Erikson establishes early in the chapter that he agrees with Hartmann’s term “self-representation” to mean the image that an individual has of the self. The formation of this self-representation is a conscious process, separate from the work of the ego which is unconscious. He also agrees with Hartmann that humans are born with an inner ability to adapt to an predictable environment, although Erikson believes this environment (and the child’s ability to adapt) changes as the child progresses through the stages of the life cycle.


However, he departs from Hartmann with regard to the impact of cultural conditions on the ego. Hartmann and others stated that analysts must use common sense in viewing differences in cultural conditions as they impact the ego. Erikson, in contrast, believes the analyst must be deeply invested in cultural differences, especially as they relate to basic values passed along from one generation to another. This is how new leaders arise in a society. He crystallizes this belief by saying that something in the ego process and something in the social process is “well, identical” (224). His conversational rhetoric here implies that this point should be obvious, even if previous observers have not understood it as such. This symbiosis between the ego and society is foundational to Erikson’s theory of Psychosocial Development and the Mutual Contract.


A few pages later he brings up the work of Alfred Adler, who quite dramatically broke with Freud in 1911 over his introduction of social considerations into psychoanalysis. Adler today is considered a “neo-Freudian” along with Erikson, Jung, and Karen Horney. He shares Erikson’s belief that while childhood experiences are important to human development, the importance of society and culture on human development must be factored into any meaningful form of psychoanalysis.


In Erikson’s view, Adler’s theories threatened Freud’s assumption that psychoanalysis was a science that existed outside of a worldview. With Adler, Erikson questions the nature of psychoanalysis, its contributions to the world to date, and the need for it to change along with the changing times. Since changing social and historical factors impact the individual’s identity development, they must also produce changes in the practice of psychoanalysis.

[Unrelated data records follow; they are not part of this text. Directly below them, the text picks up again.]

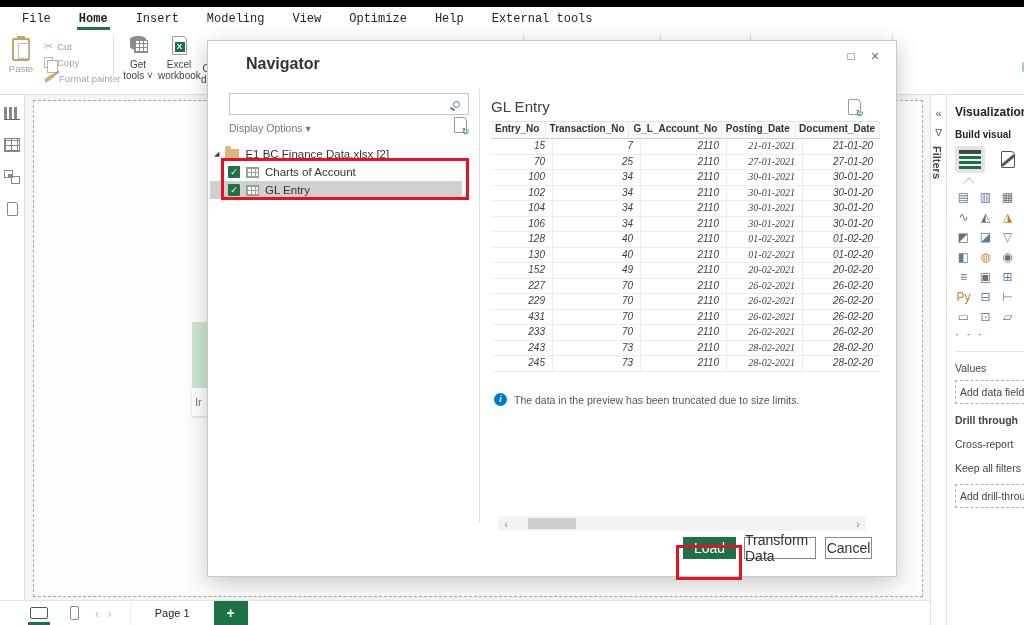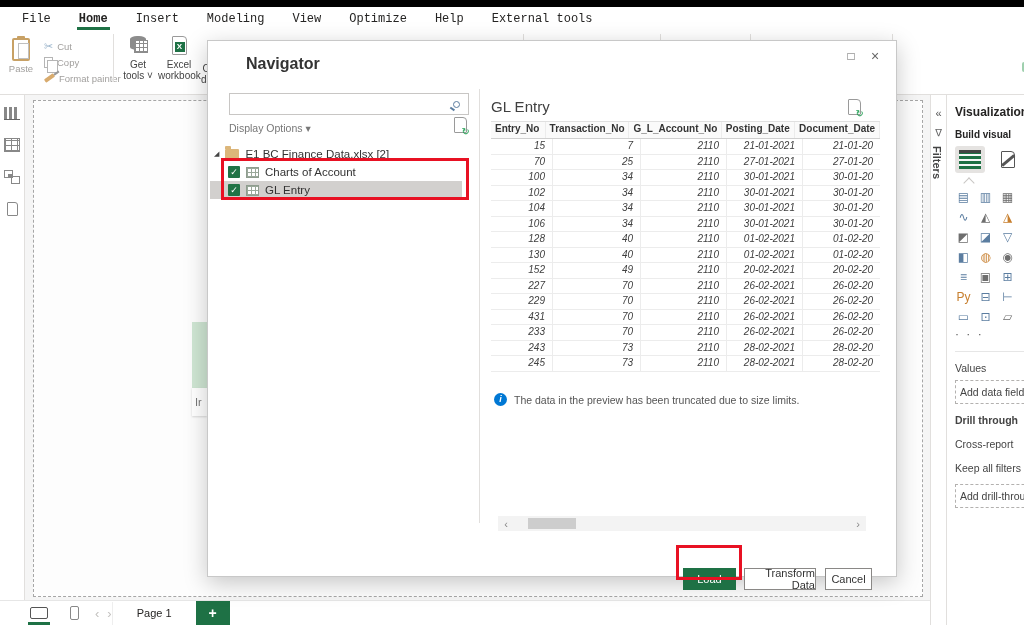"21-01-2021" .c3 { font-family: none -> Liberation Serif, serif }
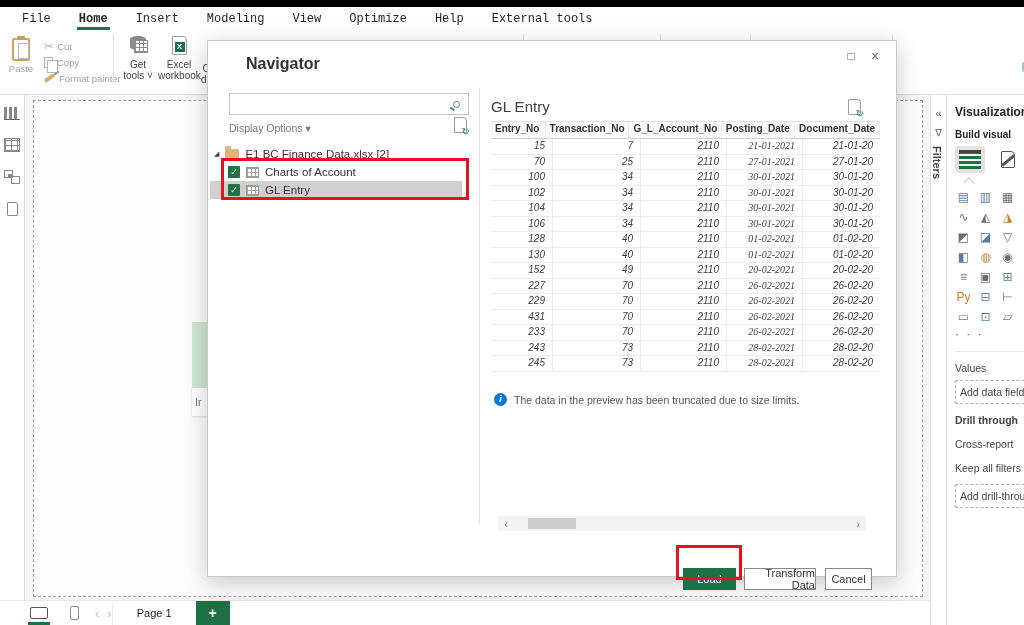"Load" .dlg-btn { font-size: 11px -> 14px; text-align: right -> none; top: 527px -> 496px }
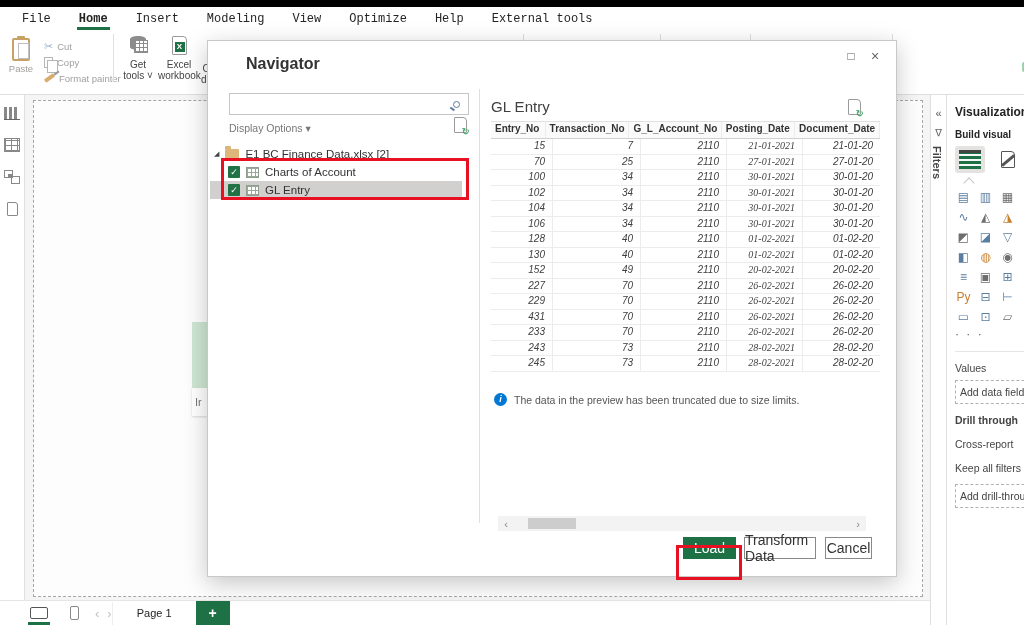"Page 1" #page-tab { margin-left: none -> 18px }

Erikson’s descriptions of pop cultural phenomena exemplify this effort to build a psychoanalysis that responds to cultural change. For example, he describes the dance craze known as the Twist as “machinelike pulsation with a semblance of rhythmic abandon and ritualistic sincerity” (244). His highly formal and analytical description of the dance is ironic, highlighting what he sees as the insincerity of its performative liberation. The larger point is that this dance craze is a means of collective identity formation—Through this “ritualistic” dance, young people signal their collective rejection of the older generation’s behavioral standards, while simultaneously telegraphing conformity within their own nominally rebellious in-group. This analytical approach is typical of Erikson’s methodical approach to observable behaviors, like those of the children building with blocks and toys whom he will describe in Chapter 7.